:: Study material ::

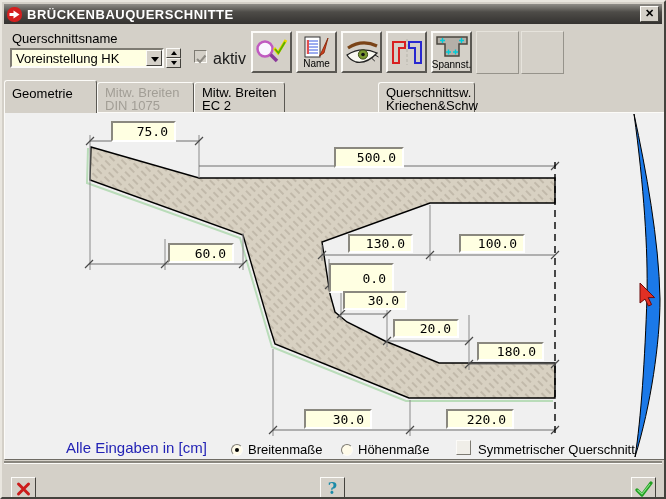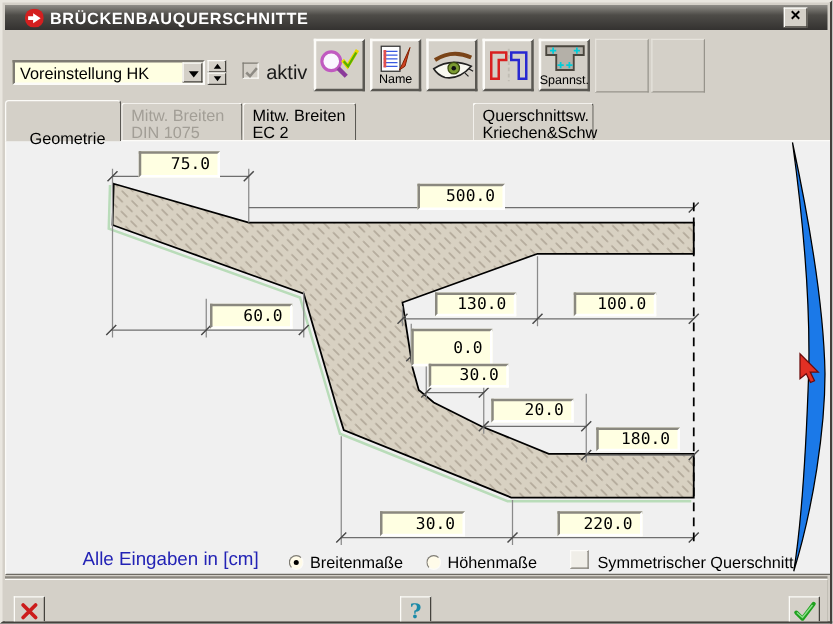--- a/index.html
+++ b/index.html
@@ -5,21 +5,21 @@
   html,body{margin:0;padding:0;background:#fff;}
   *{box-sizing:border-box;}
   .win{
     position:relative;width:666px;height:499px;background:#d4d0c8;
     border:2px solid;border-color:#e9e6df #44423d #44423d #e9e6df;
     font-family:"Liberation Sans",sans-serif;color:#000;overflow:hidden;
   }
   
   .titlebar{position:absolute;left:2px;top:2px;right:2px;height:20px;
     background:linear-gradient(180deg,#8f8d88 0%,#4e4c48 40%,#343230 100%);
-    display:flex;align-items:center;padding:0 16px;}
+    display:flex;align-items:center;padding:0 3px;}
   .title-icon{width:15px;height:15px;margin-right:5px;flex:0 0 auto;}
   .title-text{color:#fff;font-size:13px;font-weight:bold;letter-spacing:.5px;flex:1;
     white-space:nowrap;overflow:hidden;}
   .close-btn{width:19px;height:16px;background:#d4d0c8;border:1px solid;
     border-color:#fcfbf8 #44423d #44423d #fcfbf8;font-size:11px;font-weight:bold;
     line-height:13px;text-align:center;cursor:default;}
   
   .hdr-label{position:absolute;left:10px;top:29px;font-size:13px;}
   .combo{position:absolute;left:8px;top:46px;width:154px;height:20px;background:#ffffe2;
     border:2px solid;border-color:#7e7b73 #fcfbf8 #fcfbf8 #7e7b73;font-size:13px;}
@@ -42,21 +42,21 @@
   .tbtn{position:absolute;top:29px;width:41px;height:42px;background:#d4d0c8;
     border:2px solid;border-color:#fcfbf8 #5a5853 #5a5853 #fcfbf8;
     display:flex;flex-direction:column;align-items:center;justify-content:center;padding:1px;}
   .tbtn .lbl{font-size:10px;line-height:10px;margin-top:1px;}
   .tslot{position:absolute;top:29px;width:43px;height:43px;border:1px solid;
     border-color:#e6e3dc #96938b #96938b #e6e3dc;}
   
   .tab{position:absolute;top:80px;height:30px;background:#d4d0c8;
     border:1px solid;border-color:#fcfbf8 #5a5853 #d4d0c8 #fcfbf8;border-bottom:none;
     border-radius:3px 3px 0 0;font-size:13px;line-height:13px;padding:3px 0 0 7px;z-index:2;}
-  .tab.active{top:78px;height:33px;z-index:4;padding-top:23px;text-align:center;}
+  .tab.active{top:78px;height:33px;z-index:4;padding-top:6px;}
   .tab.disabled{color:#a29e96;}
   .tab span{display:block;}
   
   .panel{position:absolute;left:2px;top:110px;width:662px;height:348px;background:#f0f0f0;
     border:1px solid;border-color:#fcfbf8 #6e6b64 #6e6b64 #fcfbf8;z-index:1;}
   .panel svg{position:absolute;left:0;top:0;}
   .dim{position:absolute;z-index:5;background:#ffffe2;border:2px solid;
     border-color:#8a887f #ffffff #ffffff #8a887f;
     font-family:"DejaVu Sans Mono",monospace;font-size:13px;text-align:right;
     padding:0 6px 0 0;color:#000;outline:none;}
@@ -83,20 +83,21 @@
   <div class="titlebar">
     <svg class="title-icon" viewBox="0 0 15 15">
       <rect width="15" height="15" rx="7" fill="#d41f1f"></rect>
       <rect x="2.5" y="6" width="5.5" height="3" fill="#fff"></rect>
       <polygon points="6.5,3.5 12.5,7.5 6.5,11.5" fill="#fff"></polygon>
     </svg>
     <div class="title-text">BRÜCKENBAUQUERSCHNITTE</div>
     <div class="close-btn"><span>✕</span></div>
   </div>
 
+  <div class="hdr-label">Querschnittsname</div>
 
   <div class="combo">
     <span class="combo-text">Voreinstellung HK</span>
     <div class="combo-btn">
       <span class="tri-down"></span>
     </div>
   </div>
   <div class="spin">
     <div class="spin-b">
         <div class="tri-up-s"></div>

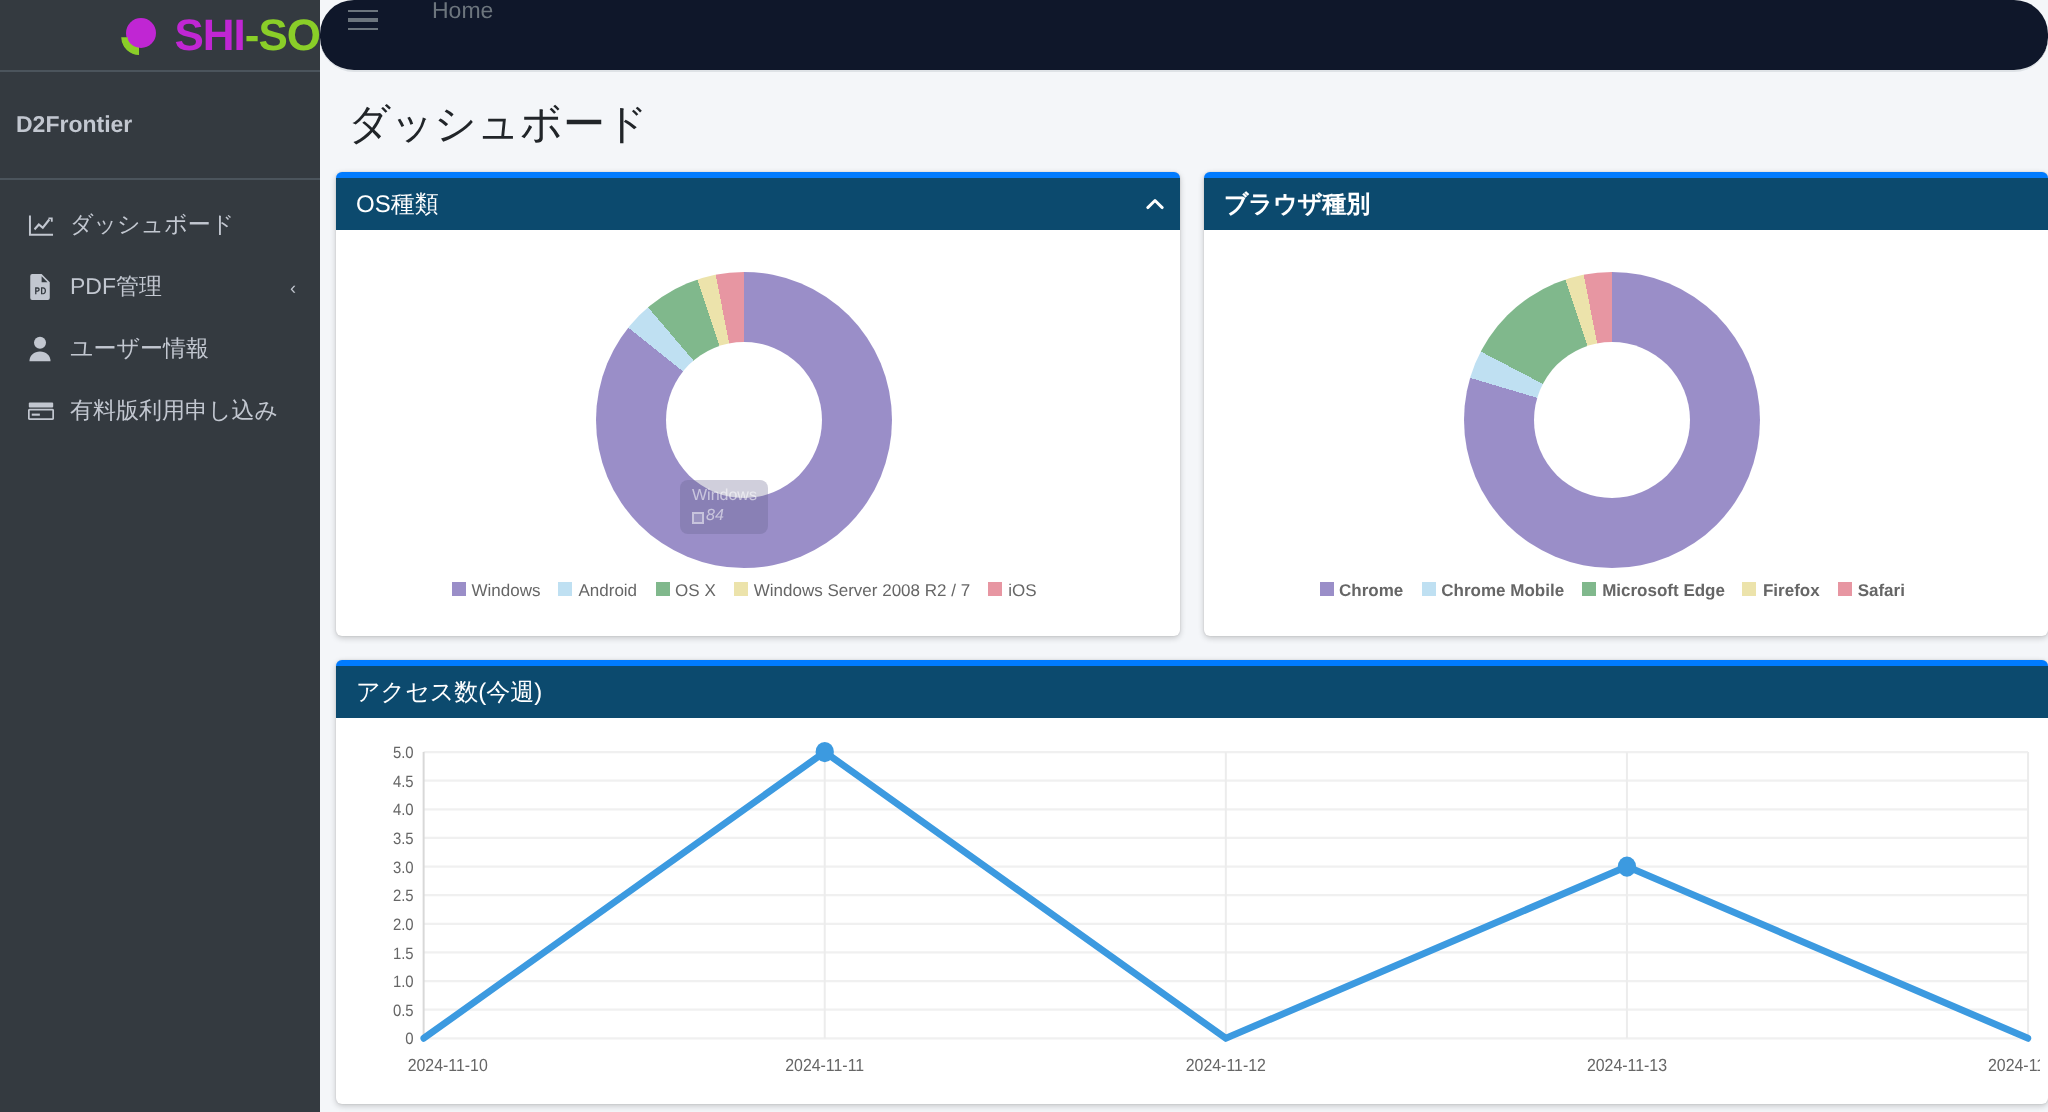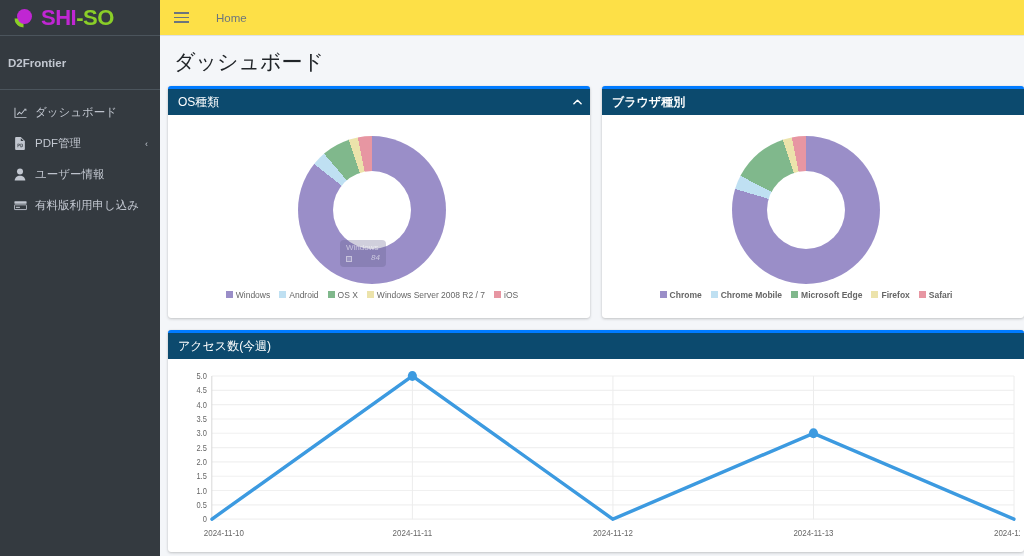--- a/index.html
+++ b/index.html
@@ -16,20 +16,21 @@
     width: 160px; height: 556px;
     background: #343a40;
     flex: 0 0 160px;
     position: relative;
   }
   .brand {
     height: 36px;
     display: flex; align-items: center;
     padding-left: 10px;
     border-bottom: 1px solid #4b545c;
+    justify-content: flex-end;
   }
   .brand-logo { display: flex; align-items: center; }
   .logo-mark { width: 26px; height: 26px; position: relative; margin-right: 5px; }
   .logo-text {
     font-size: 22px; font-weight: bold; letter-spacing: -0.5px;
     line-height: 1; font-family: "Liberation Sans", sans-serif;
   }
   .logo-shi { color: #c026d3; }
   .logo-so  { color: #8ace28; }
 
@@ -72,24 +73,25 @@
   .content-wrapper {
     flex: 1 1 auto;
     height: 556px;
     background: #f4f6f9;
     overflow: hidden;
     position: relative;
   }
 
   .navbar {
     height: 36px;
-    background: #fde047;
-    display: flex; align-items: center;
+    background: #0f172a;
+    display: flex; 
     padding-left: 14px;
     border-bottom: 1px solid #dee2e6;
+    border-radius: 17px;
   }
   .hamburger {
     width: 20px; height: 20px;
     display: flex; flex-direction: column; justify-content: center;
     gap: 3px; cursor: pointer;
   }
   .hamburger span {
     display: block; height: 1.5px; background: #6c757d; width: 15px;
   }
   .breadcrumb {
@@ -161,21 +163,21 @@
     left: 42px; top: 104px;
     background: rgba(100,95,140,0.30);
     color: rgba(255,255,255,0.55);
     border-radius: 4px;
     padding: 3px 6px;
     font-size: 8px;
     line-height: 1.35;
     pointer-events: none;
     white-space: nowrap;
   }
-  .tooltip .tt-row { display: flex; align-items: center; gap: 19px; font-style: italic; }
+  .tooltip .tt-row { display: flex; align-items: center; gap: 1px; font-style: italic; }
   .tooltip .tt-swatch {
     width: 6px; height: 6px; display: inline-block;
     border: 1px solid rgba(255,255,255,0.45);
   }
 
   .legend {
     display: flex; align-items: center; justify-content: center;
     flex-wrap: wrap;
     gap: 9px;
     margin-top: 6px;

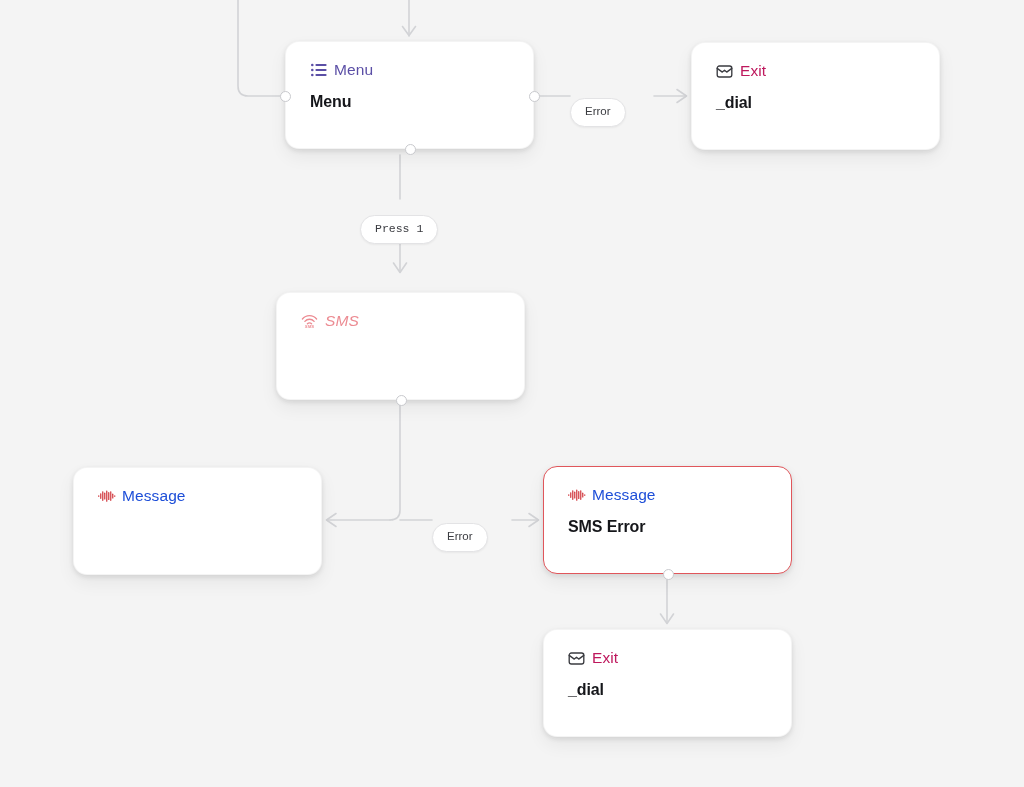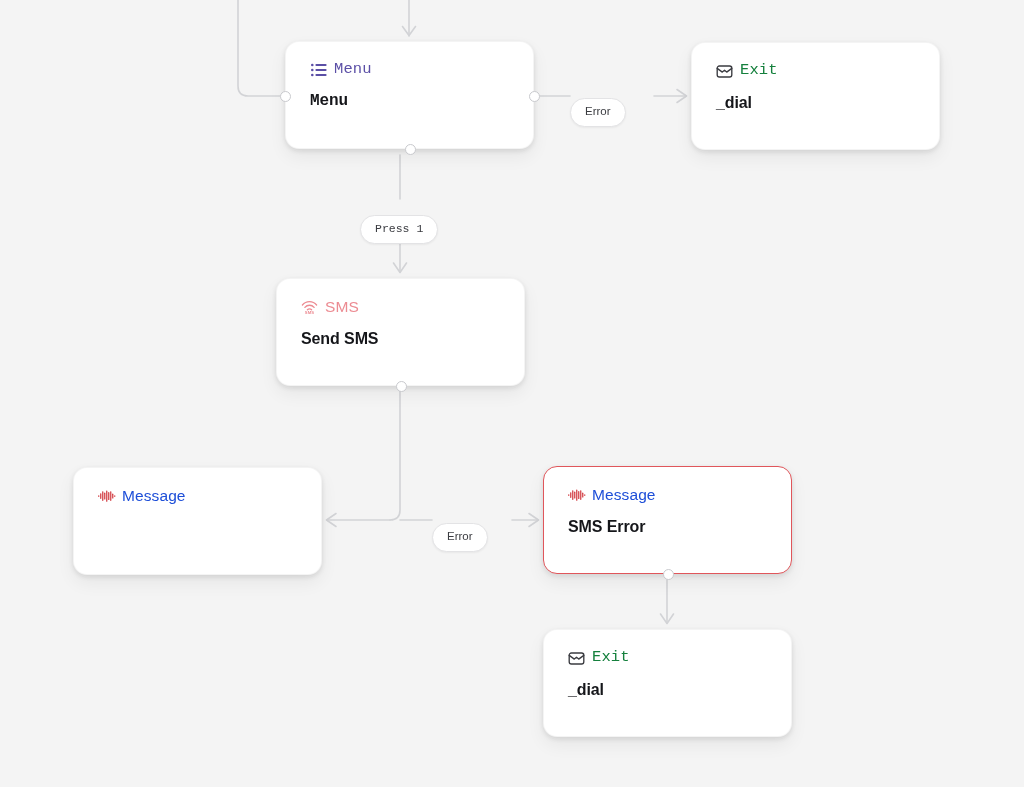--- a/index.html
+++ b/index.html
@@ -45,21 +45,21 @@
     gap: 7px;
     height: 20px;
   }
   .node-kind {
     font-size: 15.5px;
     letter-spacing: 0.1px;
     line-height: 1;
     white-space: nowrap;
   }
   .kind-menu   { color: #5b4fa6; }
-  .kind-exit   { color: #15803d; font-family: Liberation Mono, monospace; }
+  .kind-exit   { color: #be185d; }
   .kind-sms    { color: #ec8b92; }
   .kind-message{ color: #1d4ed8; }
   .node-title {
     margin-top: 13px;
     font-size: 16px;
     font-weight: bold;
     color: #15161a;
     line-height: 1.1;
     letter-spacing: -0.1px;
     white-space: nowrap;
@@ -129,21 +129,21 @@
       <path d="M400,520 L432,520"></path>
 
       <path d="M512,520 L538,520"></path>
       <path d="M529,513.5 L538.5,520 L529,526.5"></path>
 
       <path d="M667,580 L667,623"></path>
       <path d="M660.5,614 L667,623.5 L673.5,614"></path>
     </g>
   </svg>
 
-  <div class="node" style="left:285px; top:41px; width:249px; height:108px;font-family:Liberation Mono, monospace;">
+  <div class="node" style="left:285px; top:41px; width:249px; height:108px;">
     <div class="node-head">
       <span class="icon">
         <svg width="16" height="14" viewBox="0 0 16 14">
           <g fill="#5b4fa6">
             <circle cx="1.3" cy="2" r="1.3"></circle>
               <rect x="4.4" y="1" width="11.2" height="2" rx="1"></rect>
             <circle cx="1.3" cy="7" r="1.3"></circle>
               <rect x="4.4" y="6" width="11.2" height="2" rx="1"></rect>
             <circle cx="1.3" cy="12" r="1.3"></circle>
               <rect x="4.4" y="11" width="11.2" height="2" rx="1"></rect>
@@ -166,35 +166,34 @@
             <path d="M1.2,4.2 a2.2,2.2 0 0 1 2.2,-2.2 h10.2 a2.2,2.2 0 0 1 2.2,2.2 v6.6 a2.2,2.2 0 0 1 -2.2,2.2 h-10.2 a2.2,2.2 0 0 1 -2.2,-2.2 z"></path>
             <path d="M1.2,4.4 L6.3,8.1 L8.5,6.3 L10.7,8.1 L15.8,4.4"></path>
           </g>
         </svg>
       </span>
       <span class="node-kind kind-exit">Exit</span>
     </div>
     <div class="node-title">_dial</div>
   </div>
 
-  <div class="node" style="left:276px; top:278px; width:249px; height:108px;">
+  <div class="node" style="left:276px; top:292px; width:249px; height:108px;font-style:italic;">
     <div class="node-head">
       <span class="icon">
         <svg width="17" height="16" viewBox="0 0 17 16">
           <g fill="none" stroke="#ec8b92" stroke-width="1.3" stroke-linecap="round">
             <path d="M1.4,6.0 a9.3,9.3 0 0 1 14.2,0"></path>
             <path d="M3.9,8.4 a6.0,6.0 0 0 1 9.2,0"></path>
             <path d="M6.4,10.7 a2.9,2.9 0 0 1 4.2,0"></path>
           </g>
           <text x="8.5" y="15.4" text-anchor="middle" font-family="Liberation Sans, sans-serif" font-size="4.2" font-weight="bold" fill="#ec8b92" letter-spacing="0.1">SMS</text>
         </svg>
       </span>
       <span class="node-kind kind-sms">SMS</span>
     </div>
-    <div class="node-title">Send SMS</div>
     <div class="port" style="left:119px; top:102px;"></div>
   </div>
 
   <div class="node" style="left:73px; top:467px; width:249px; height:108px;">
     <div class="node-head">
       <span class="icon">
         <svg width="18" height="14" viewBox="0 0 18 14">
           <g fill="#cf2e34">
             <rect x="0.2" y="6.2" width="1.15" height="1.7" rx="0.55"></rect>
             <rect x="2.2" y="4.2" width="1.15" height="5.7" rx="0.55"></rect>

:::

**Problem description**
Where the string "weight" appears in a line of the listing, copy that line.

**Completed task**
   .title-text{color:#fff;font-size:13px;font-weight:bold;letter-spacing:.5px;flex:1;
     border-color:#fcfbf8 #44423d #44423d #fcfbf8;font-size:11px;font-weight:bold;
     font-size: 22px; font-weight: bold; letter-spacing: -0.5px;
     font-weight: bold;
           <text x="8.5" y="15.4" text-anchor="middle" font-family="Liberation Sans, sans-serif" font-size="4.2" font-weight="bold" fill="#ec8b92" letter-spacing="0.1">SMS</text>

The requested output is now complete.